Culture / TV

Feel-good TV shows that will pull you out of any slump

feel good tv shows

There are countless scenarios in life that lead us to the point of needing to zone out in front of a belly-achingly funny TV show. Sinking our teeth into the humour or someone else's troubles can offer much-needed reprieve from our own realities. Which is why we're rounding up the best feel good TV shows for your next bout of the blues, below.

 

Fleabag

Phoebe Waller-Bridge's masterpiece Fleabag checks all of the boxes. A POV into the life of a discombobulated (albeit) hilarious woman, "Fleabag", who is navigating life after the death of her best friend. There's bravado, there's grief, there's hot priests, and there is cracking humour.

Broad City

The show we know and love, the show we all wish was a real-life recollection of life in NYC with our best friends.
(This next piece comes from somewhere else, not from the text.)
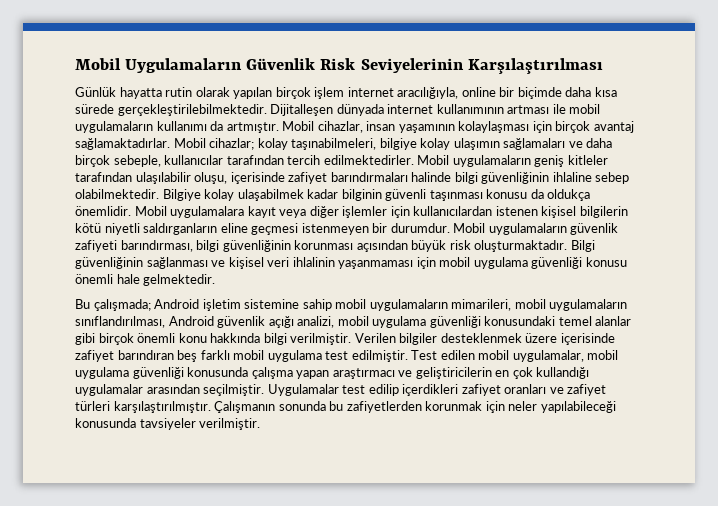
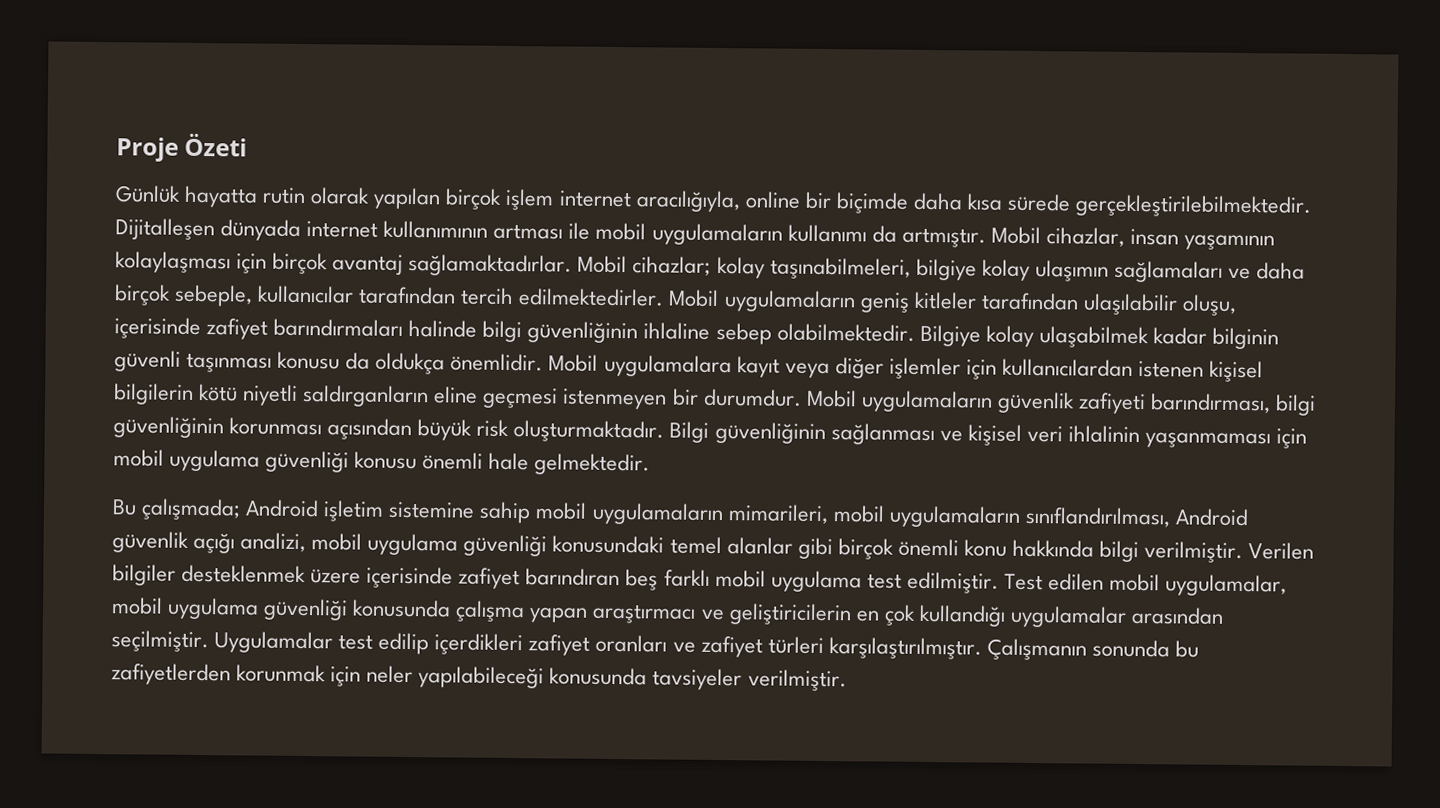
[75,58,603,74] Mobil Uygulamaların Güvenlik Risk Seviyelerinin Karşılaştırılması -> [116,132,248,162] Proje Özeti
A tribute to what life was like when you could sit on the floor of the subway eating noodles and carrying street-side couches across the city without catching COVID, Broad City follows the messy, lo-fi lives of Abbi and Ilana as they wade through the reality of life, love, and friendship.

 

Chewing Gum

Michaela Coel's debut TV show is often missed in the spotlight of I May Destroy You, but if you're a fan of her work, you'll be a fan of Chewing Gum. Tracey, a repressed 20-something resident of a London housing project, is determined to lose her virginity, and will practically stop at nothing to get the job done. Laden with completely bonkers happenings and humour that will have you staring wide-eyed at your screen, Chewing Gum is truly transportive.

 

Schitts Creek

Endless laughs, endless praise. When the affluent Rose family suddenly and unexpectedly go bankrupt, they are forced to navigate a new life from adjoining rooms in a motel in Schitts Creek - a town that Johnny Rose bought as a joke many years ago. What ensues is priceless comedy.

 

Feel Good

Apt for the title of this story, Mae Martin's stunning television debut is a semi-autobiographical series that follows comedian, Mae, as they navigate a new relationship with the previously straight George, while wrestling with past addiction. Tender, hilarious, and glaringly relatable for many LGBTQI+ folks, Feel Good deals with themes of identity, love, reconciliation and healing.

 

Pen15

The most cringe comedy of all. Two 31-year-olds play themselves in middle school as it really happened. 31-year-olds acting in the bodies of 13-year-olds, surrounded by a cast of 13-year-old's was always going to make for interesting television, and Pen15 couldn't have executed it better.

 

Arrested Development

The original Schitts Creek. When the Bluth family empire is soiled by George Bluth's fraudulent handling of the family fortune, Michael Bluth has to step in to prop the family up, while the rest of them attempt to get on with a downsized life in a model home. Classic, comedic, and chaotic.

 

Sex Education

Otis, an insecure teenager whose mother (to his embarrassment) is a sex-therapist (and also Gillian Anderson), is just trying to make it through high school when he finds he has a unique gift passed down from his mother's profession. Funny, sweet and completely irreverent, Sex Education perfectly captures the absolute awkwardness that teenage life is while championing dialogue around high-school sex and the lack of education we face.

 

Crashing

Phoebe Waller-Bridges directorial debut, and the strangest of shows. Following the lives of six characters in their 20s, a group of young adults become housemates as they squat in a disused hospital based in the city, for not much more than £25 a week. A coming-of-age of sorts, alongside a tale of love and work in a big city as well as, obviously, dealing with the quirks of living in a derelict hospital with strangers.